Bei Jungpferden dauert es deshalb mindestens sechs, oft aber zwölf Monate, bis zum Tölt. „Selbst gut gerittene Pferde brauchen drei Monate Aufbautraining, bevor man mit dem Tölt anfangen kann“, stellt Vierhaus klar. Nur so können sie von Anfang an lernen, mit tragendem ­Rücken und gelassen zu tölten.

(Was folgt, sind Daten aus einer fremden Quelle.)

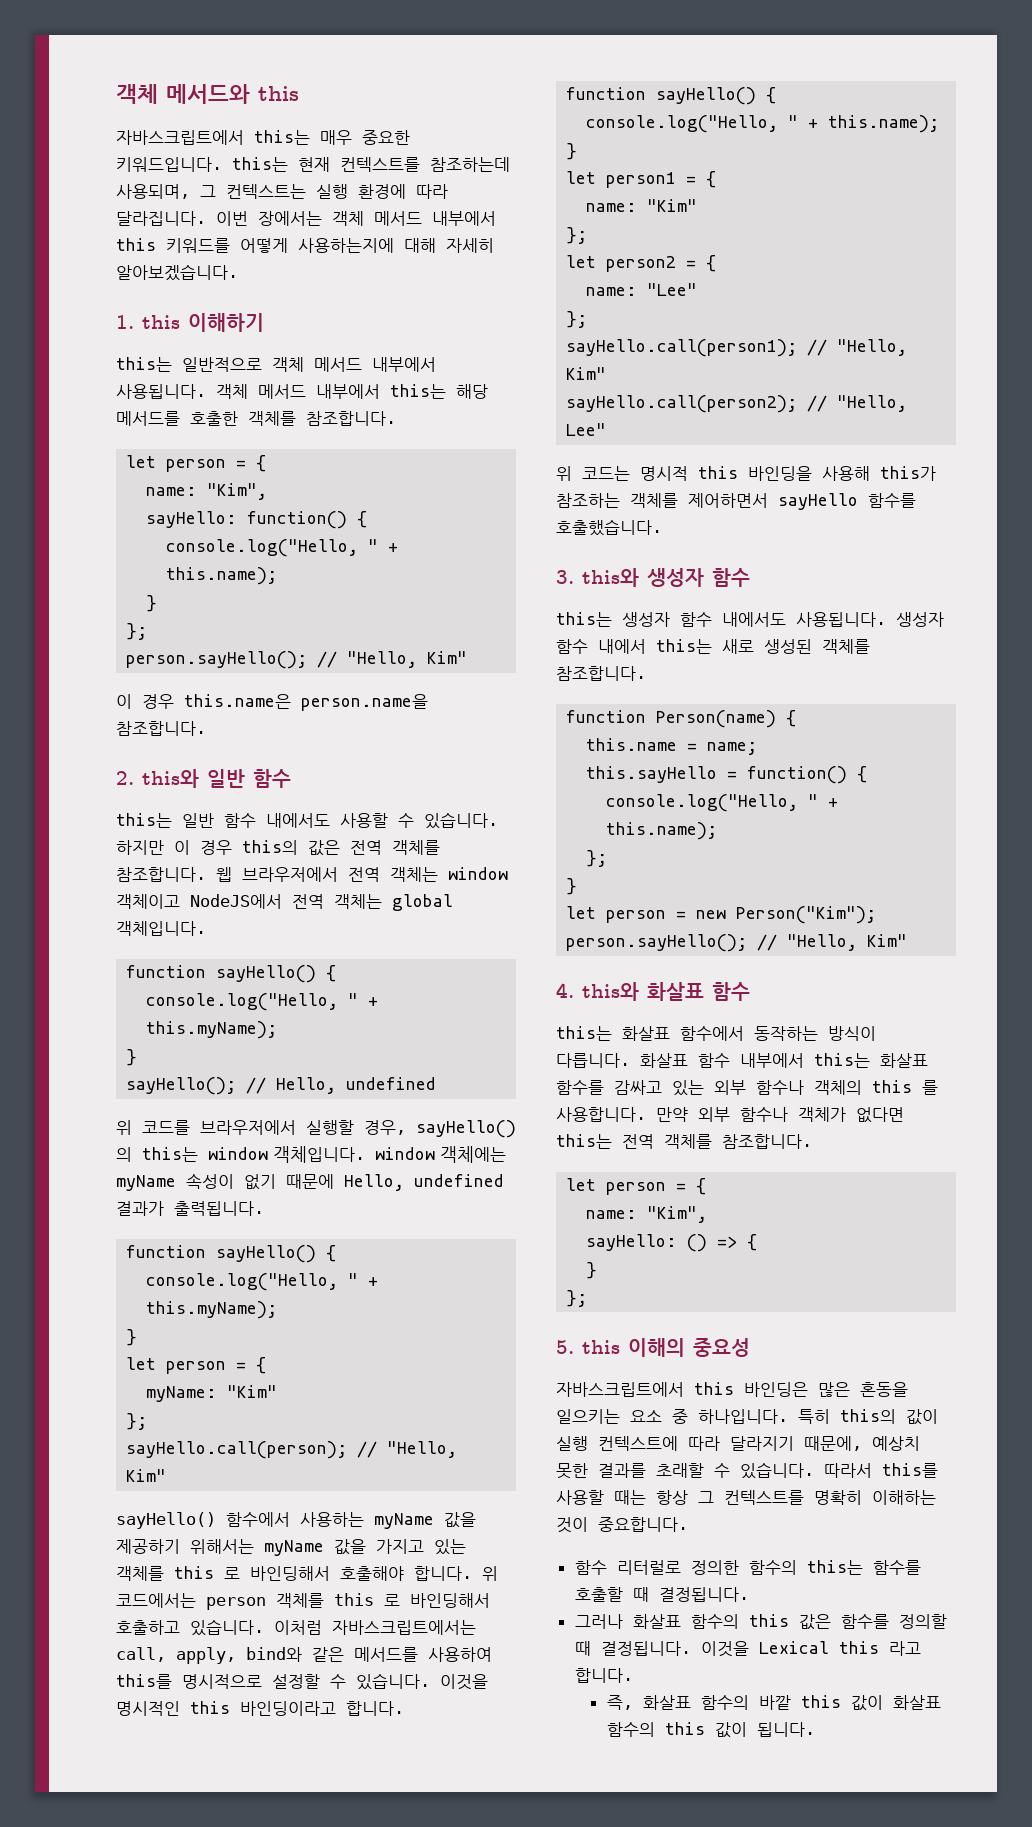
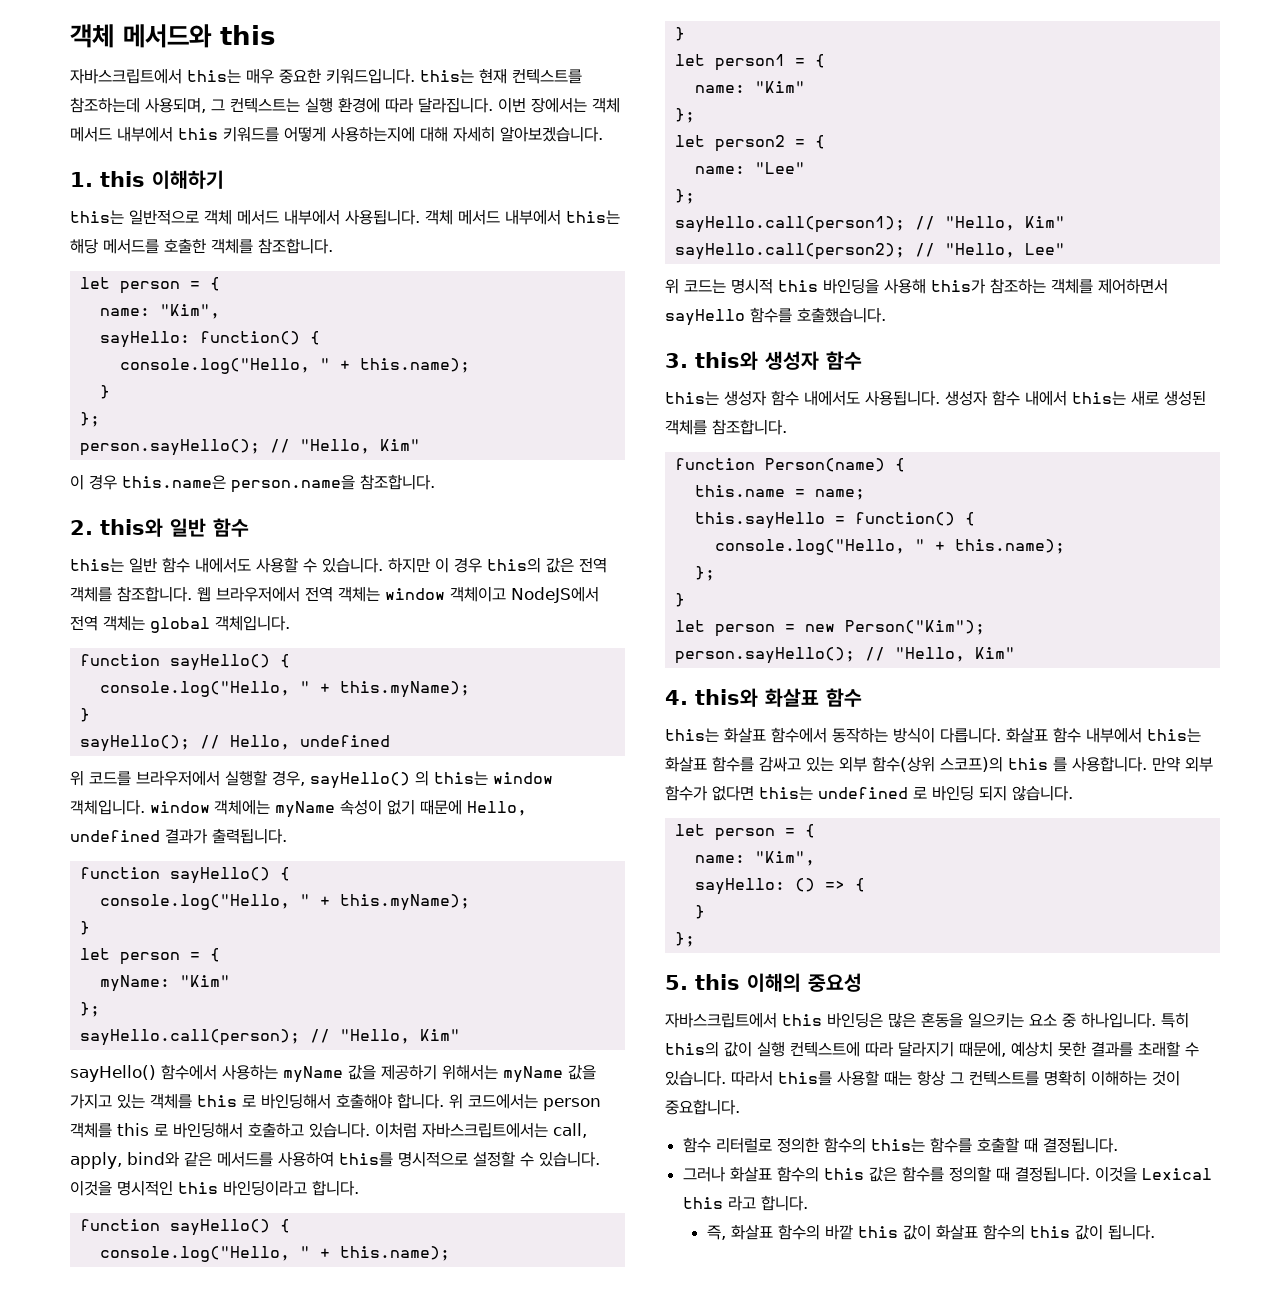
- 화살표 함수 내부에서 this는 화살표 함수를 감싸고 있는 외부 함수나 객체의 this 를 사용합니다.
+ 화살표 함수 내부에서 this는 화살표 함수를 감싸고 있는 외부 함수(상위 스코프)의 this 를 사용합니다.
- 만약 외부 함수나 객체가 없다면 this는 전역 객체를 참조합니다.
+ 만약 외부 함수가 없다면 this는 undefined 로 바인딩 되지 않습니다.

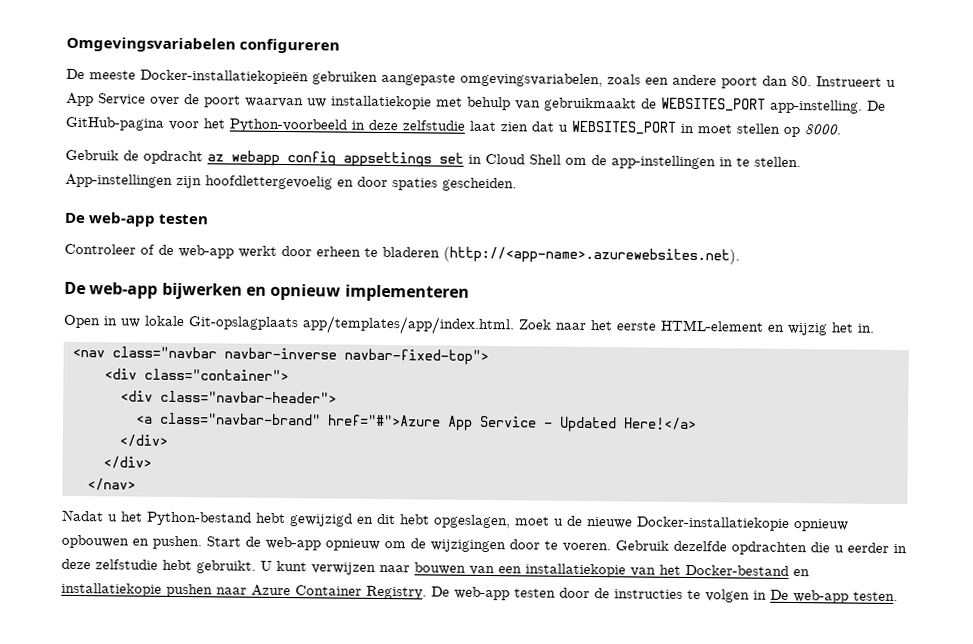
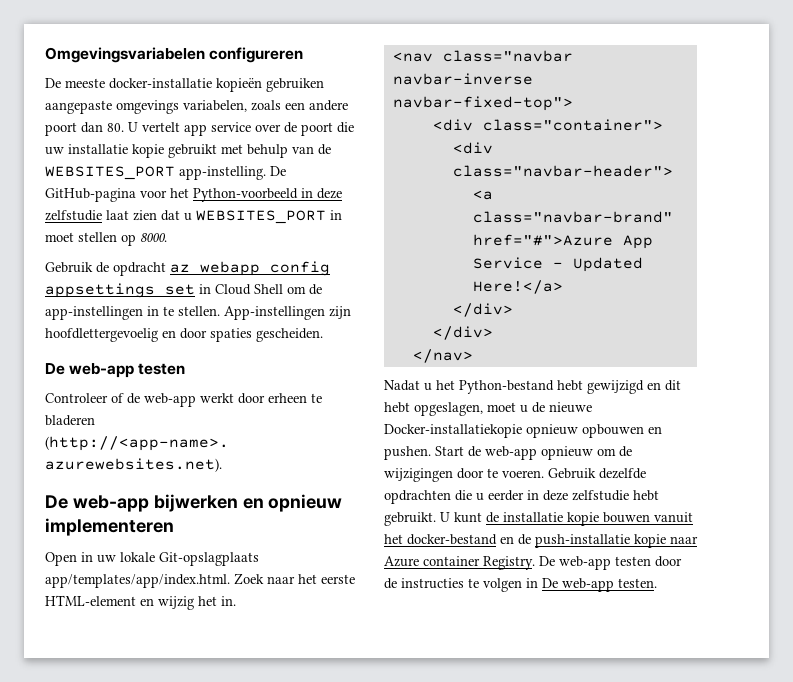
- De meeste Docker-installatiekopieën gebruiken aangepaste omgevingsvariabelen, zoals een andere poort dan 80. Instrueert u App Service over de poort waarvan uw installatiekopie met behulp van gebruikmaakt de WEBSITES_PORT app-instelling.
+ De meeste docker-installatie kopieën gebruiken aangepaste omgevings variabelen, zoals een andere poort dan 80. U vertelt app service over de poort die uw installatie kopie gebruikt met behulp van de WEBSITES_PORT app-instelling.
- U kunt verwijzen naar bouwen van een installatiekopie van het Docker-bestand en installatiekopie pushen naar Azure Container Registry.
+ U kunt de installatie kopie bouwen vanuit het docker-bestand en de push-installatie kopie naar Azure container Registry.

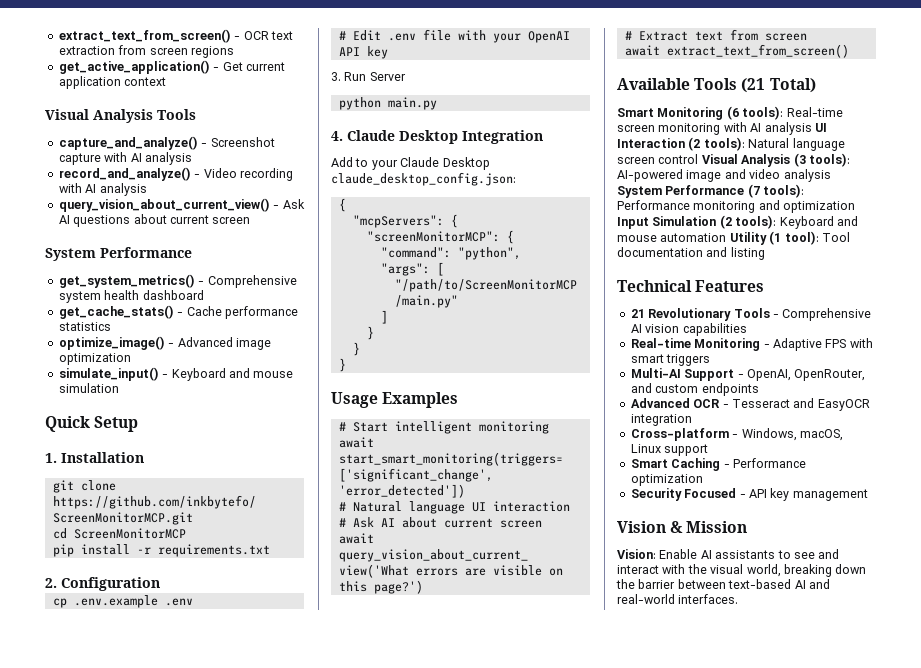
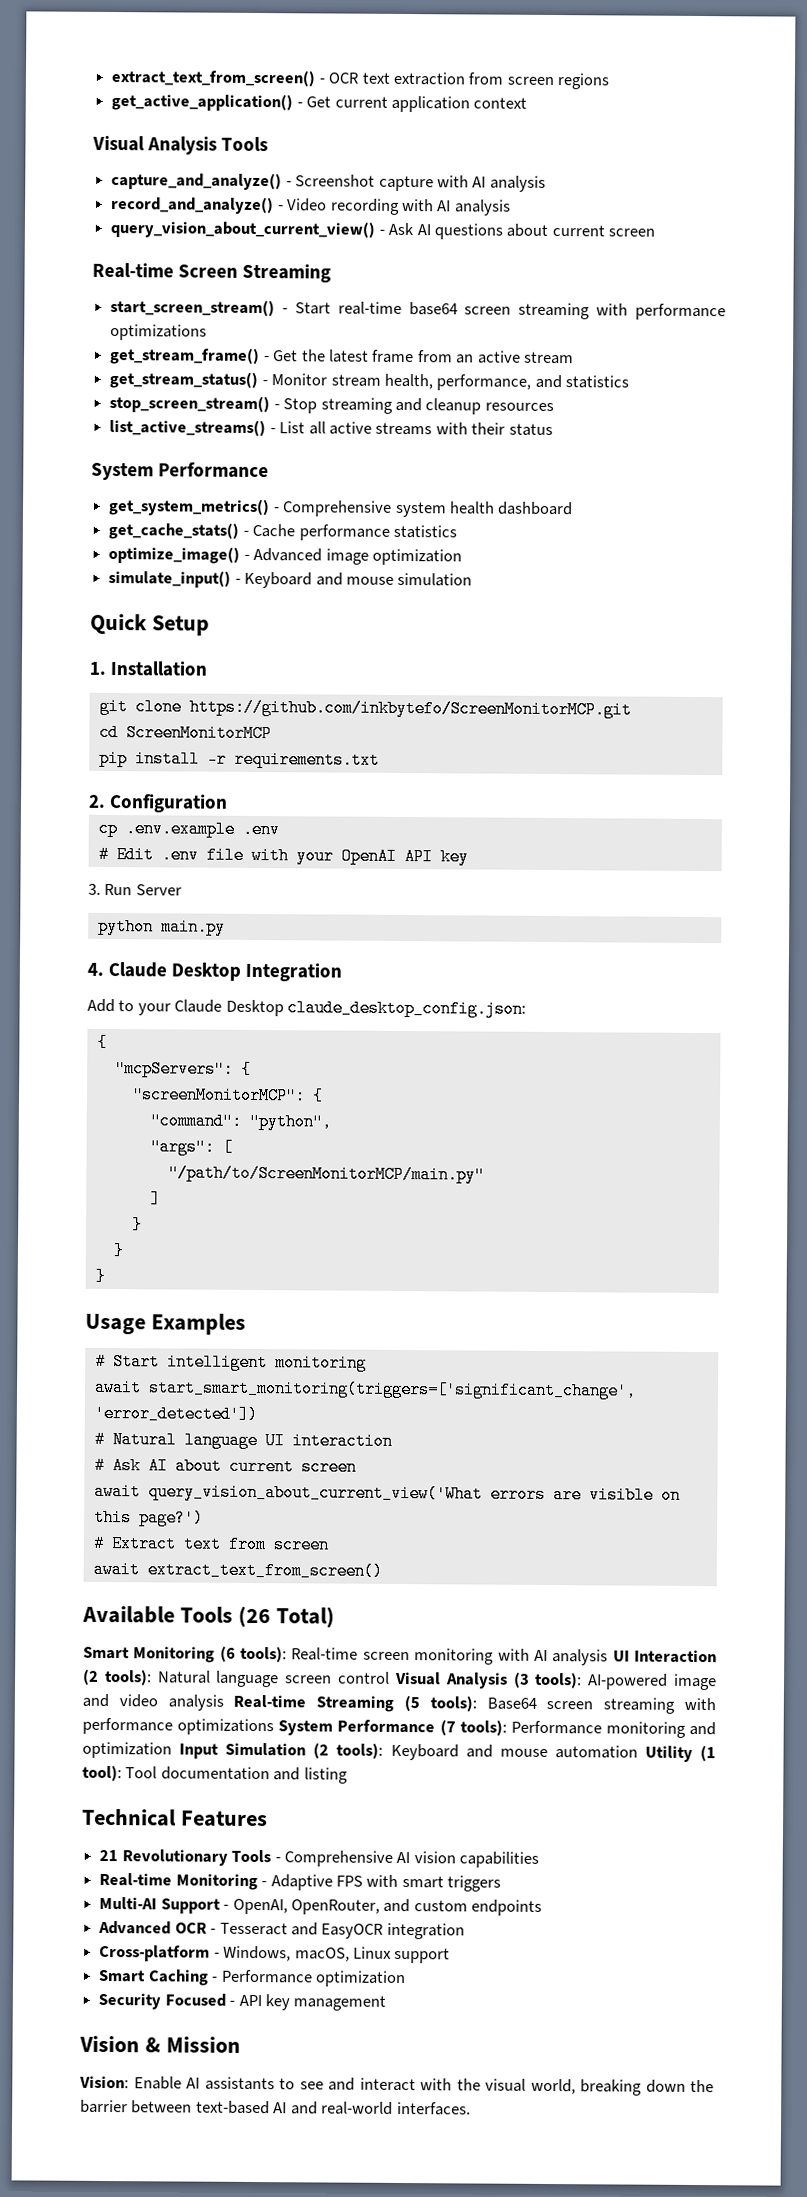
+ Real-time Screen Streaming
+ start_screen_stream() - Start real-time base64 screen streaming with performance optimizations
+ get_stream_frame() - Get the latest frame from an active stream
+ get_stream_status() - Monitor stream health, performance, and statistics
+ stop_screen_stream() - Stop streaming and cleanup resources
+ list_active_streams() - List all active streams with their status
- Available Tools (21 Total)
+ Available Tools (26 Total)
- Smart Monitoring (6 tools): Real-time screen monitoring with AI analysis UI Interaction (2 tools): Natural language screen control Visual Analysis (3 tools): AI-powered image and video analysis System Performance (7 tools): Performance monitoring and optimization Input Simulation (2 tools): Keyboard and mouse automation Utility (1 tool): Tool documentation and listing
+ Smart Monitoring (6 tools): Real-time screen monitoring with AI analysis UI Interaction (2 tools): Natural language screen control Visual Analysis (3 tools): AI-powered image and video analysis Real-time Streaming (5 tools): Base64 screen streaming with performance optimizations System Performance (7 tools): Performance monitoring and optimization Input Simulation (2 tools): Keyboard and mouse automation Utility (1 tool): Tool documentation and listing

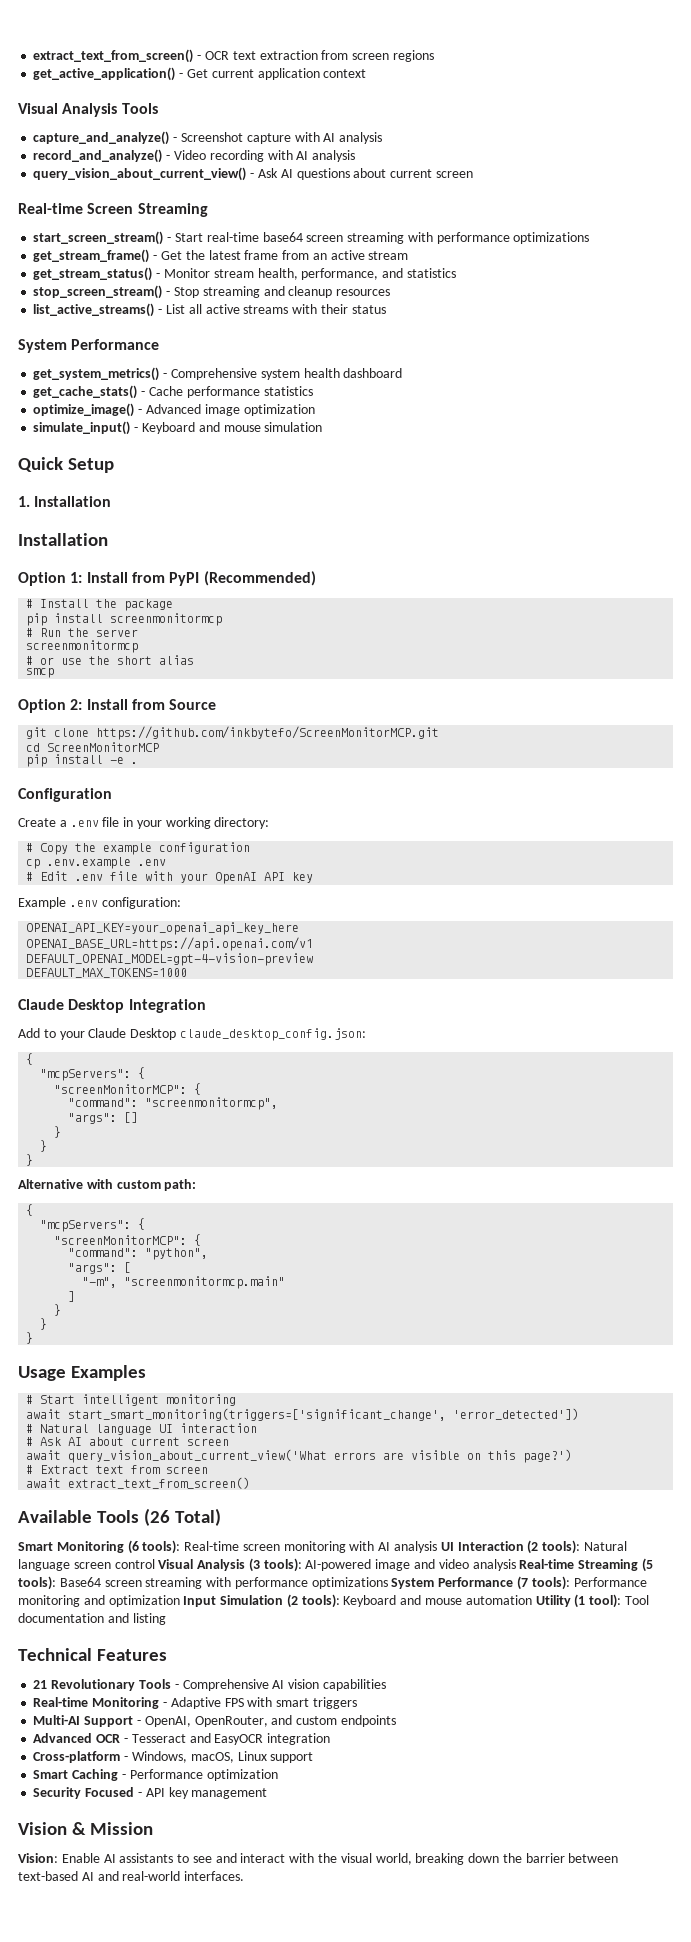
  1. Installation
+ Installation
+ Option 1: Install from PyPI (Recommended)
+ # Install the package
+ pip install screenmonitormcp
+ # Run the server
+ screenmonitormcp
+ # or use the short alias
+ smcp
+ Option 2: Install from Source
- pip install -r requirements.txt
- 2. Configuration
+ pip install -e .
+ Configuration
+ Create a .env file in your working directory:
+ # Copy the example configuration
- 3. Run Server
- python main.py
- 4. Claude Desktop Integration
+ Example .env configuration:
+ OPENAI_API_KEY=your_openai_api_key_here
+ OPENAI_BASE_URL=https://api.openai.com/v1
+ DEFAULT_OPENAI_MODEL=gpt-4-vision-preview
+ DEFAULT_MAX_TOKENS=1000
+ Claude Desktop Integration
+ "command": "screenmonitormcp",
+ "args": []
+ }
+ }
+ }
+ Alternative with custom path:
+ {
+ "mcpServers": {
+ "screenMonitorMCP": {
- "/path/to/ScreenMonitorMCP/main.py"
+ "-m", "screenmonitormcp.main"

Das ist nicht selbstverständlich. „Tölt entsteht auch, wenn man die Anfangsunsicherheit eines jungen Gangpferds kultiviert“, beschreibt Vierhaus den weniger pferdefreundlichen Weg zum Sondergang. „Bei Balanceverlust neigt ein Tölter, ­dessen Talent ja darin besteht, die Fußfolgen der Grundgangarten aufzulösen, zum Viertakt. Forciert der Reiter dann den Tölt, verspannt das Pferd. Es lernt den Gang, wird aber den frühen Stress immer mit der Gangart verknüpfen. ­Gelassener Tölt wird unmöglich.“

Wurde ein Pferd so eingetöltet, kann die dressurmäßige Arbeit den Tölt tatsächlich zunächst verschwinden lassen, wie es die Dressurgegner behaupten. „Wenn solch ein Pferd sich löst, wenn es lernt, den Hals fallen zu lassen, und über den Rücken zu gehen beginnt, fehlt die Verspannung, die zuvor den Tölt möglich machte“, erklärt Vierhaus. Erst wenn die Grundausbildung nachgeholt wurde, wenn das Pferd die nötigen Muskeln ­besitzt und gelernt hat, bei schließenden Hilfen gelassen zu bleiben, darf Tölt ­wieder auf den Trainingsplan.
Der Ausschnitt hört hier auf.